Kitty looked at the young woman leaning on the railing and tried to remember the time when she had been a social queen in Wayne County. Now she wore ragged dresses like the others housed in the mansion, her hair hung limply about her shoulders. Dresses had been ripped to shreds and sent off to the hospitals to use for bandages. There was no time, nor need, for curling irons and other frivolities. Food was scarce and so was time, and they had to do a bit of foraging themselves to exist.

“Lavinia isn’t being altogether stubborn, Nancy,” Kitty said patiently, as though speaking to a child. “She happens to be sick…too sick to be moved.”

“Oh, I forgot,” Nancy whined sarcastically.
“You
know so much about doctoring, don’t you? You’re the one folks talk about, the one who went off to the war and doctored the Confederates
and
the Yankees. Too good to sit home with the womenfolk and quilt and sew and make bandages, weren’t you? And now you sit around all puffed up because Nathan won’t let you go to that nasty hospital in town…”

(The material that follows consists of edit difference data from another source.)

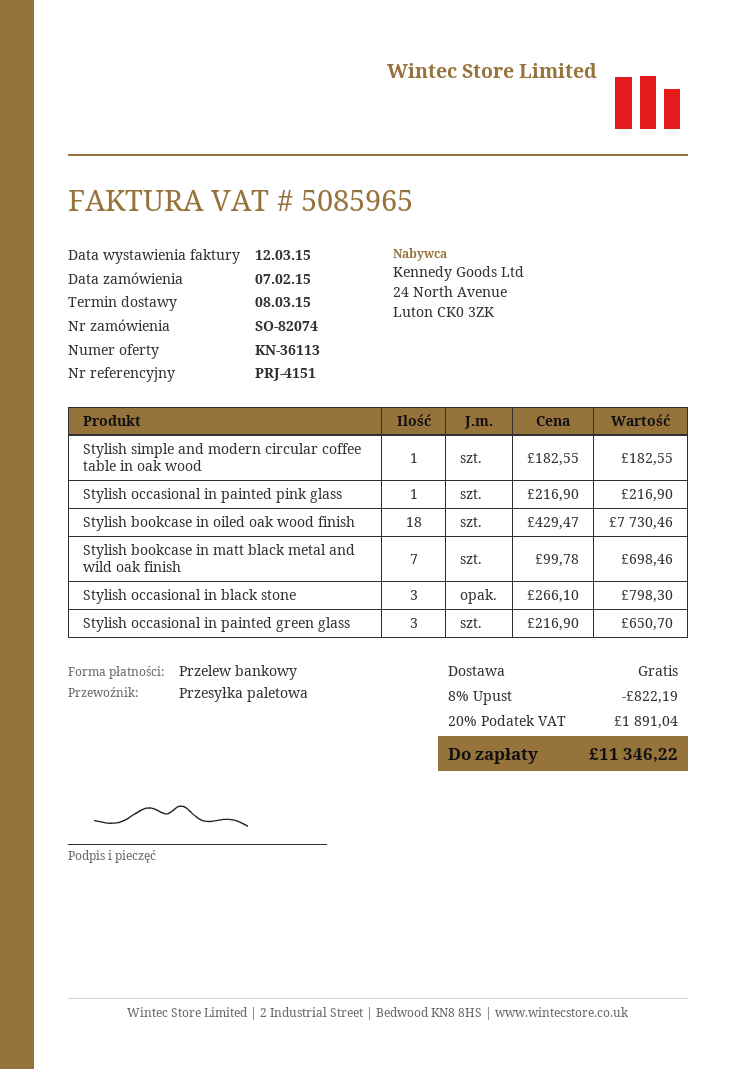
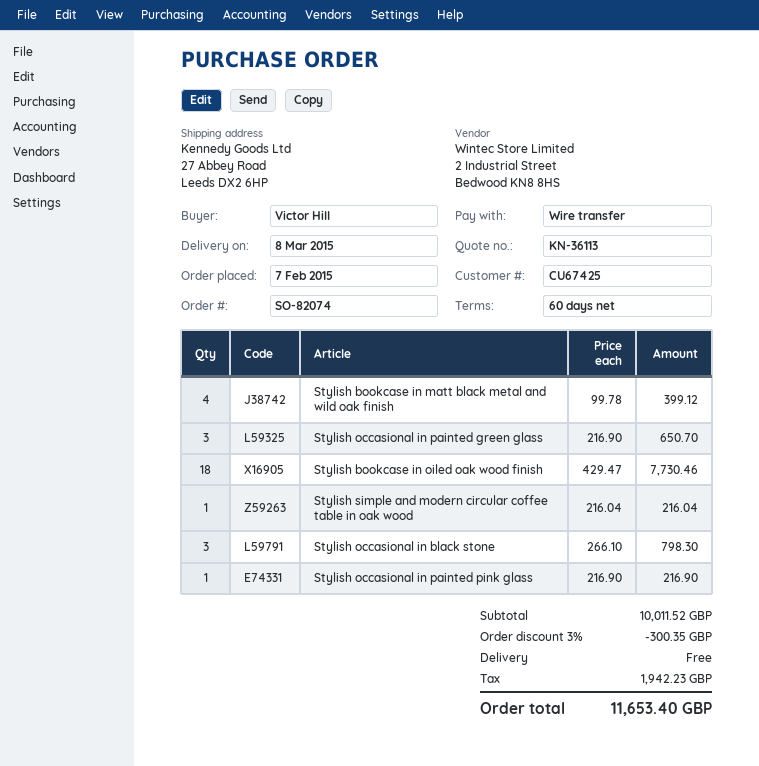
Stylish simple and modern circular coffee table in oak wood: 1 x 182.55 = 182.55 -> 1 x 216.04 = 216.04
Stylish bookcase in matt black metal and wild oak finish: 7 x 99.78 = 698.46 -> 4 x 99.78 = 399.12
discount: 8% = 822.19 -> 3% = 300.35
tax: 1891.04 -> 1942.23
total: 11346.22 -> 11653.40

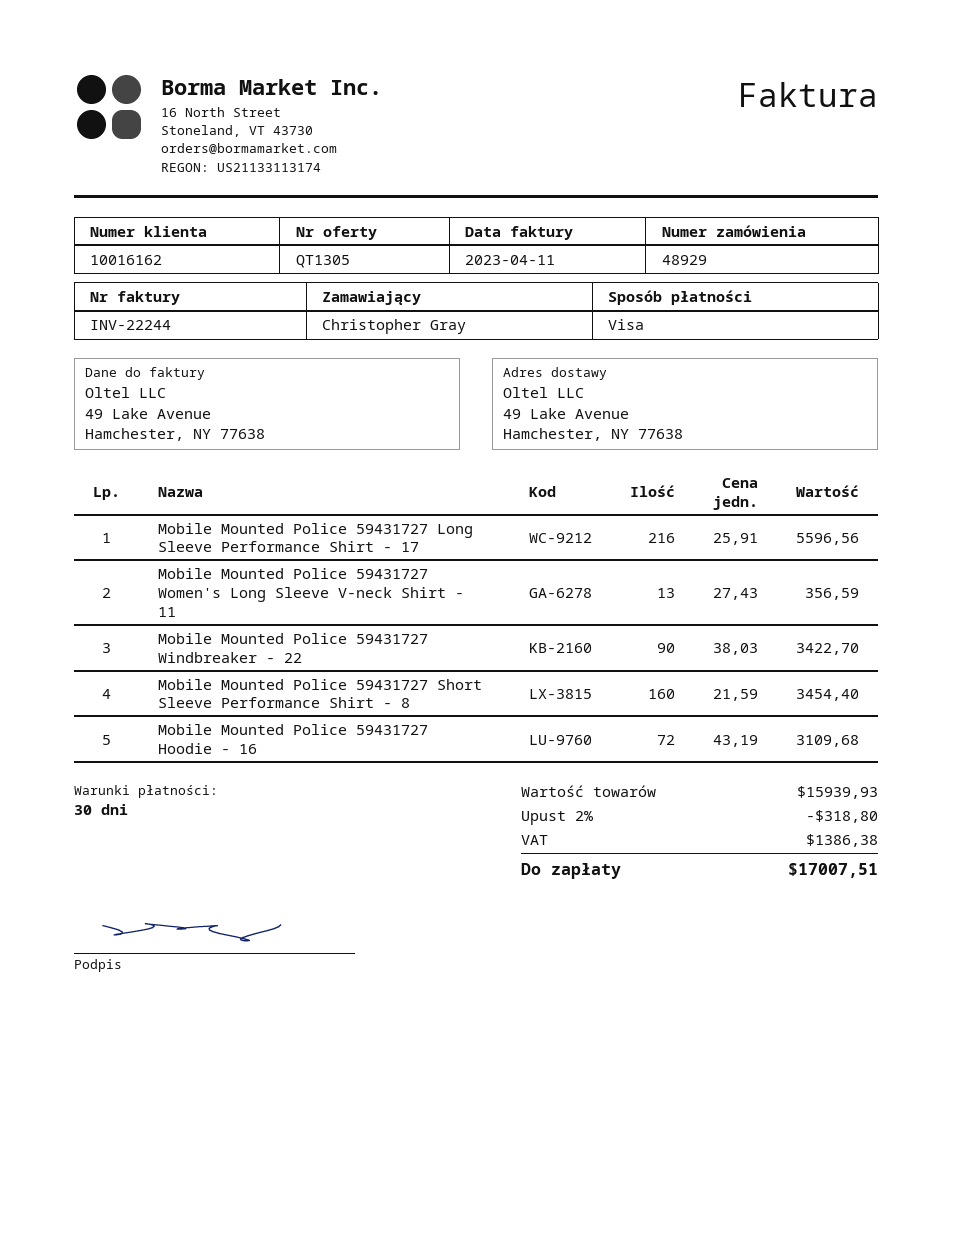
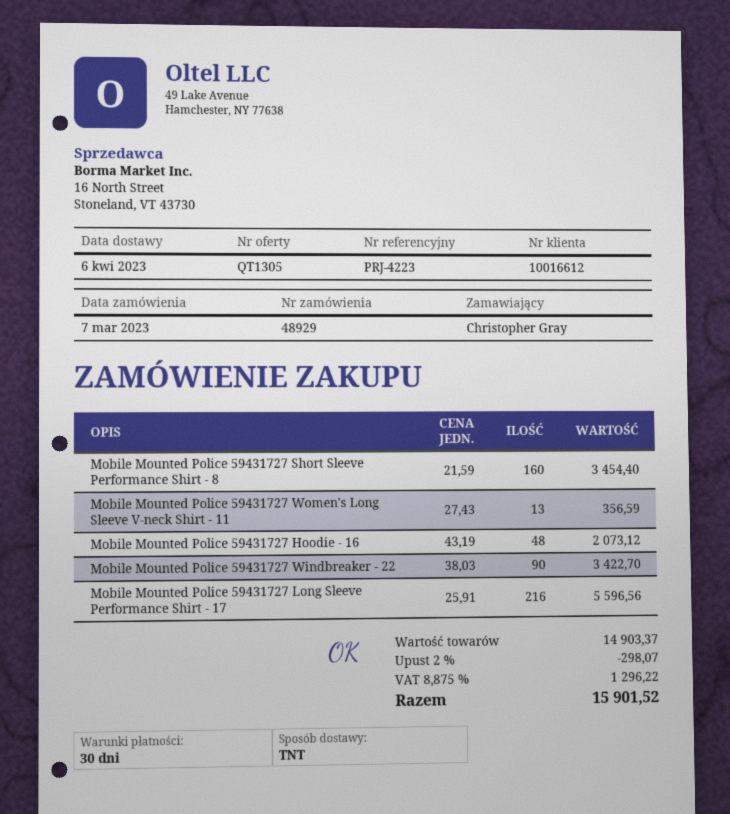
customer number: 10016162 -> 10016612
Mobile Mounted Police 59431727 Hoodie - 16: 72 x 43.19 = 3109.68 -> 48 x 43.19 = 2073.12
subtotal: 15939.93 -> 14903.37
discount: 2% = 318.80 -> 2% = 298.07
tax: 1386.38 -> 1296.22
total: 17007.51 -> 15901.52

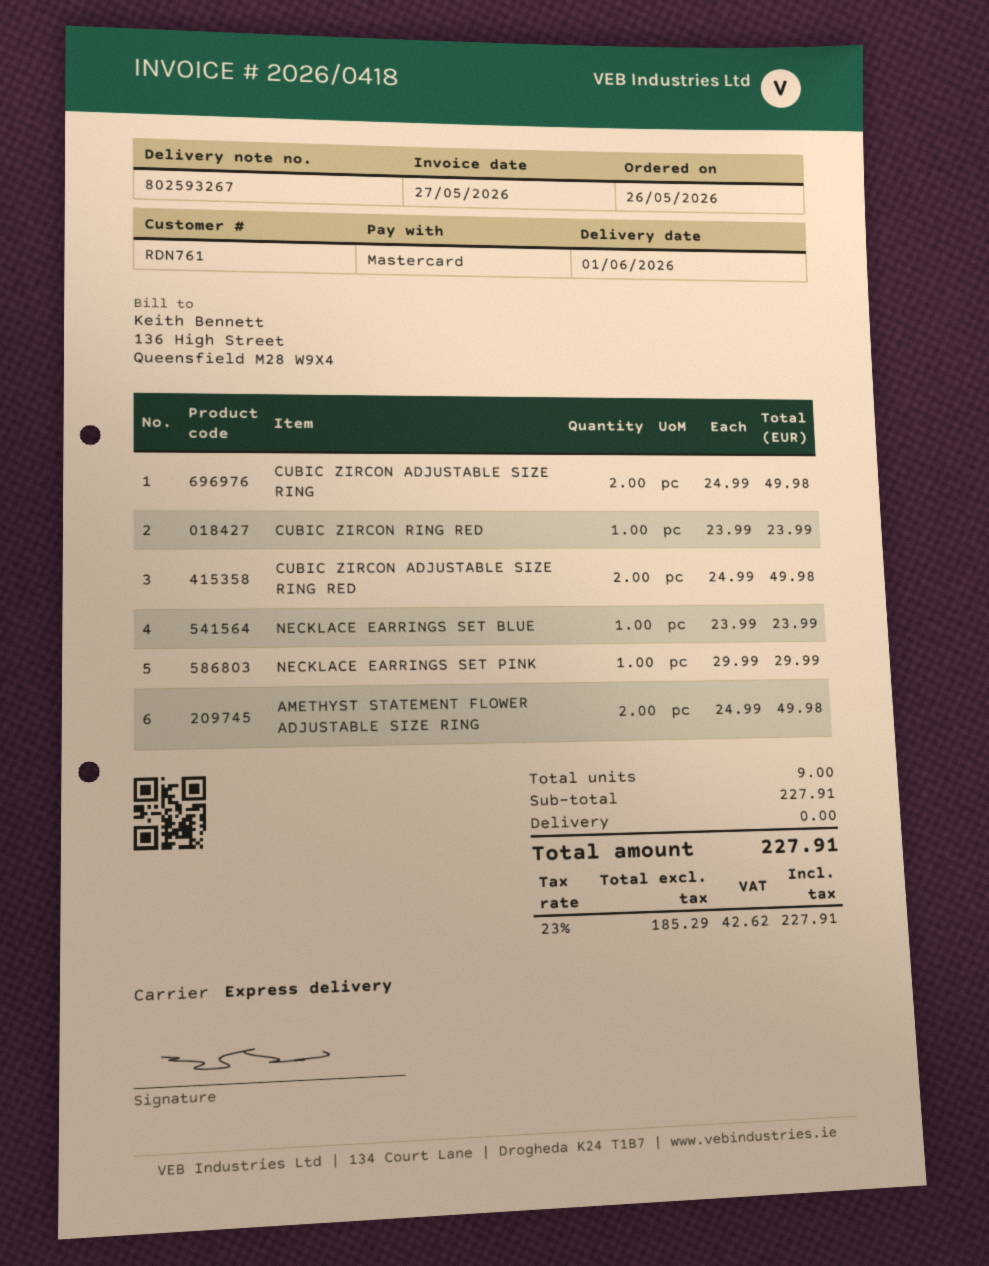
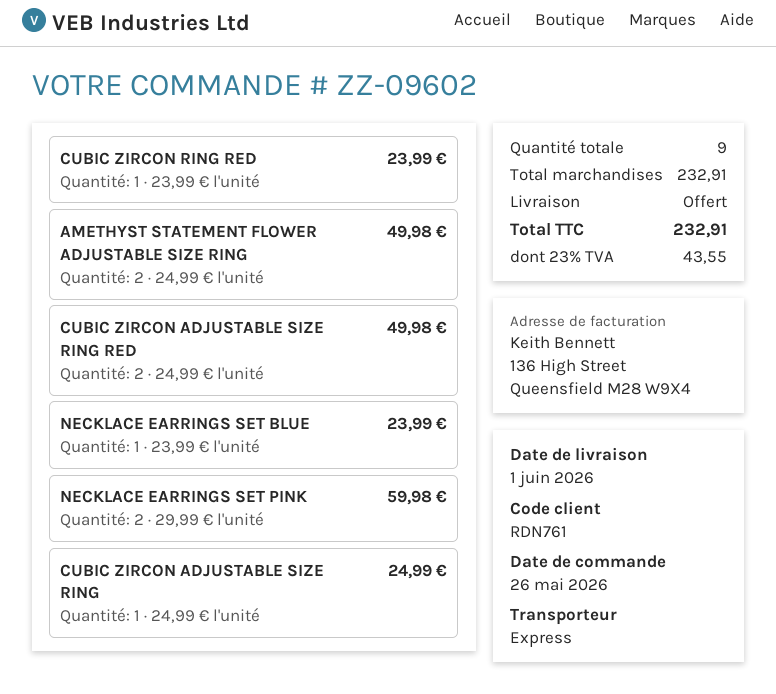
CUBIC ZIRCON ADJUSTABLE SIZE RING: 2 x 24.99 = 49.98 -> 1 x 24.99 = 24.99
NECKLACE EARRINGS SET PINK: 1 x 29.99 = 29.99 -> 2 x 29.99 = 59.98
subtotal: 227.91 -> 232.91
tax: 23% = 42.62 -> 23% = 43.55
total: 227.91 -> 232.91

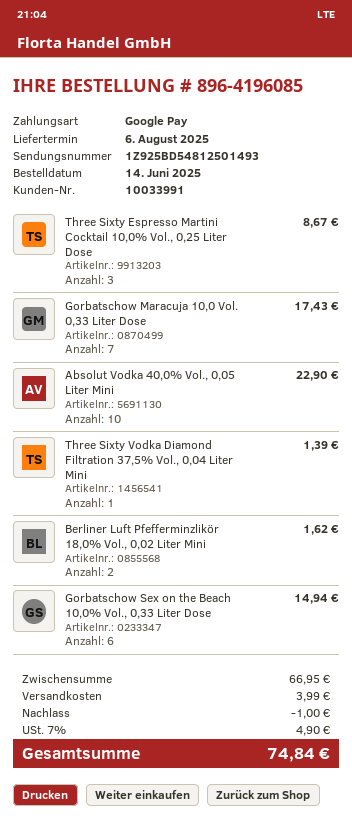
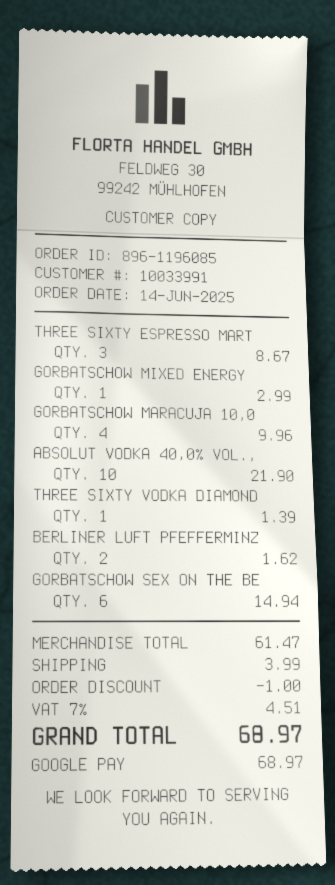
order number: 896-4196085 -> 896-1196085
Gorbatschow Maracuja 10,0 Vol. 0,33 Liter Dose: 7 for 17.43 -> 4 for 9.96
Absolut Vodka 40,0% Vol., 0,05 Liter Mini: 10 for 22.90 -> 10 for 21.90
GORBATSCHOW MIXED ENERGY: none -> 1 for 2.99
subtotal: 66.95 -> 61.47
tax: 7% = 4.90 -> 7% = 4.51
total: 74.84 -> 68.97

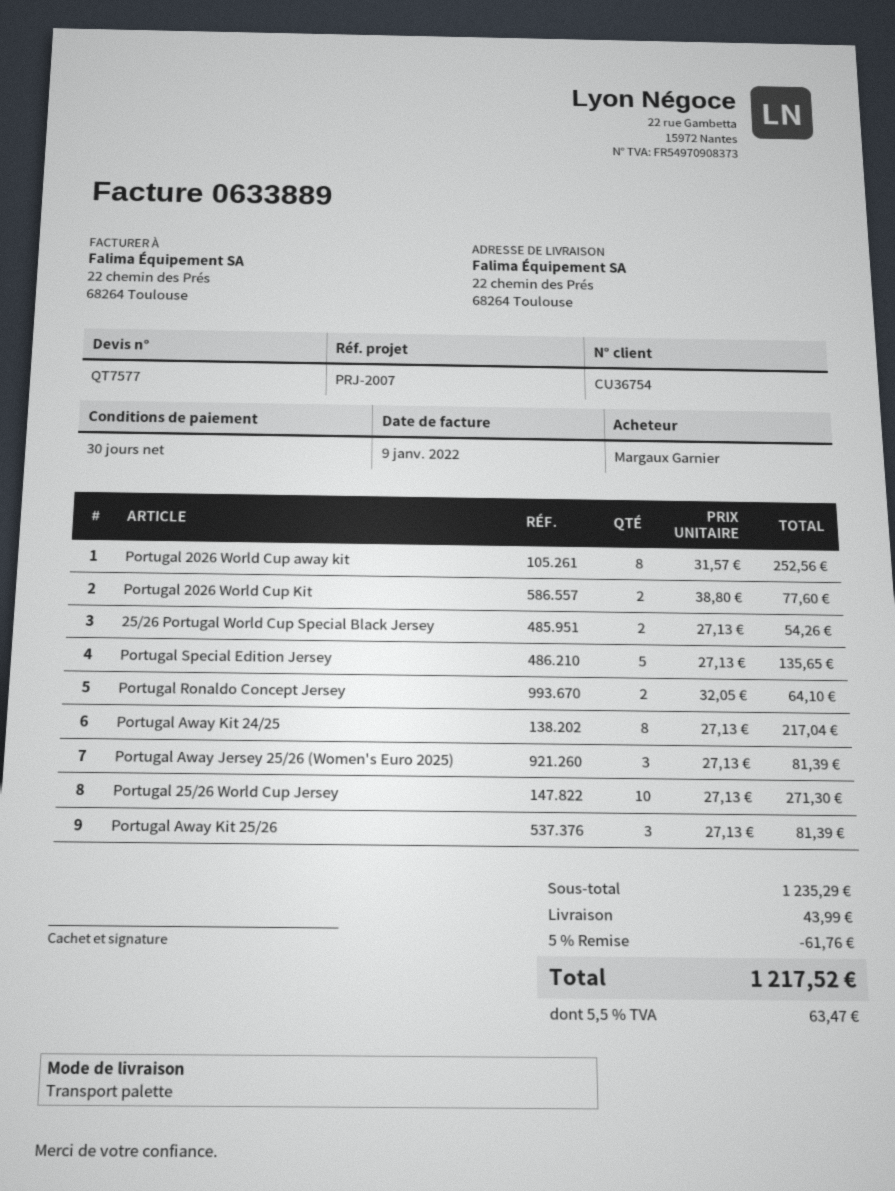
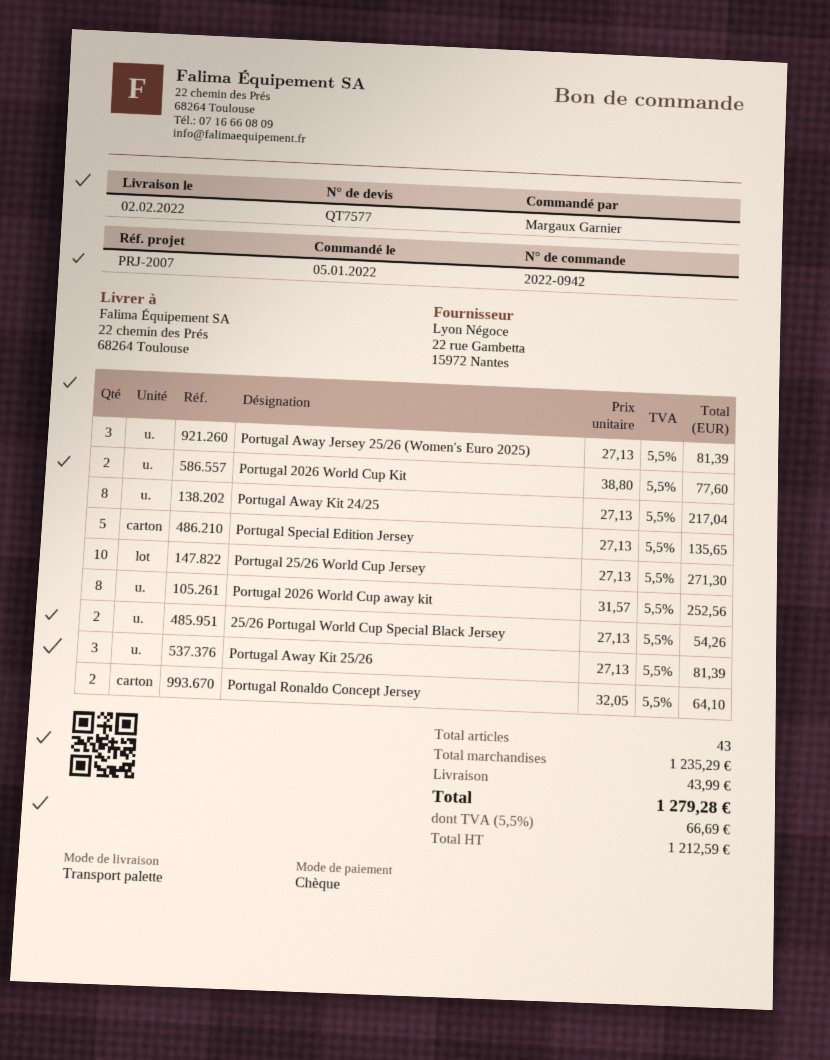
discount: 5% = 61.76 -> none
tax: 5.5% = 63.47 -> 5.5% = 66.69
total: 1217.52 -> 1279.28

The girl had hit a sensitive spot. “Shut up, Nancy. I’ve listened to your bitching mouth for almost six months and I’m sick of it. The only reason you harp at me is because you know it’s me Nathan is coming home to and not you. Where’s your pride? And by the way, where’s your husband? He chose to stay with strangers rather than come back to you because he couldn’t stand your nagging.”

“How dare you?” Nancy took a few steps forward, sneering. “Everyone knows what you did when you went away, how you slept with all those Yankees. When Nathan realizes how foolish he is, he’ll be sorry he ever asked you to live here! Just wait and see. I wish you’d never come. It’s embarrassing to the family to have you here.”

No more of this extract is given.